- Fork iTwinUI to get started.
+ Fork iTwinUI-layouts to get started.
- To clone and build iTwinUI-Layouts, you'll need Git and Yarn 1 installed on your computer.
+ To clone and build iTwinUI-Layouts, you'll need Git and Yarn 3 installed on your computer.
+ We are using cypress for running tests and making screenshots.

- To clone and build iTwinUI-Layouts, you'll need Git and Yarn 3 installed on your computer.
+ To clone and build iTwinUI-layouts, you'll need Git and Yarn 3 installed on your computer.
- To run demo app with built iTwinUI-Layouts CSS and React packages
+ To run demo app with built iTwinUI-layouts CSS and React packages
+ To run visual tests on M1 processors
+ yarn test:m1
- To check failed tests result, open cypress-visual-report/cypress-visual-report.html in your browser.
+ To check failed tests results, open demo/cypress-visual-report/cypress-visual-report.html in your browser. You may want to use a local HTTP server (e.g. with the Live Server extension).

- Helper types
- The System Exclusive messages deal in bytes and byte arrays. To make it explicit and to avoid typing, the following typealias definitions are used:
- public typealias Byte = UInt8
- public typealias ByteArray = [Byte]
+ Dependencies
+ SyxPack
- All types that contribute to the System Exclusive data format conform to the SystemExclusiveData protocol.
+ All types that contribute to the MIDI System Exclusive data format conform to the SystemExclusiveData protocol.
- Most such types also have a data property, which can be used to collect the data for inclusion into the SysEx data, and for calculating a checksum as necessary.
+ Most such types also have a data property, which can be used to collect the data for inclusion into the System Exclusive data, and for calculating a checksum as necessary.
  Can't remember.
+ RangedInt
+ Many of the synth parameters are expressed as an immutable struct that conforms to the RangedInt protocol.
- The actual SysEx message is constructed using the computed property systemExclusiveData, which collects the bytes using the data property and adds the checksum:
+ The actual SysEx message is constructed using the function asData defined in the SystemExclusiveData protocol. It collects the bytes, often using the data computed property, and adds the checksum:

□ □ □

**INSTRUCTIONS FOR THE TASK**
Every line from the one that contains "the RangedInt protocol." down to and including the last line of the records above must be set down exactly, with nothing else.

**RESPONSE AREA**
+ Many of the synth parameters are expressed as an immutable struct that conforms to the RangedInt protocol.
- The actual SysEx message is constructed using the computed property systemExclusiveData, which collects the bytes using the data property and adds the checksum:
+ The actual SysEx message is constructed using the function asData defined in the SystemExclusiveData protocol. It collects the bytes, often using the data computed property, and adds the checksum:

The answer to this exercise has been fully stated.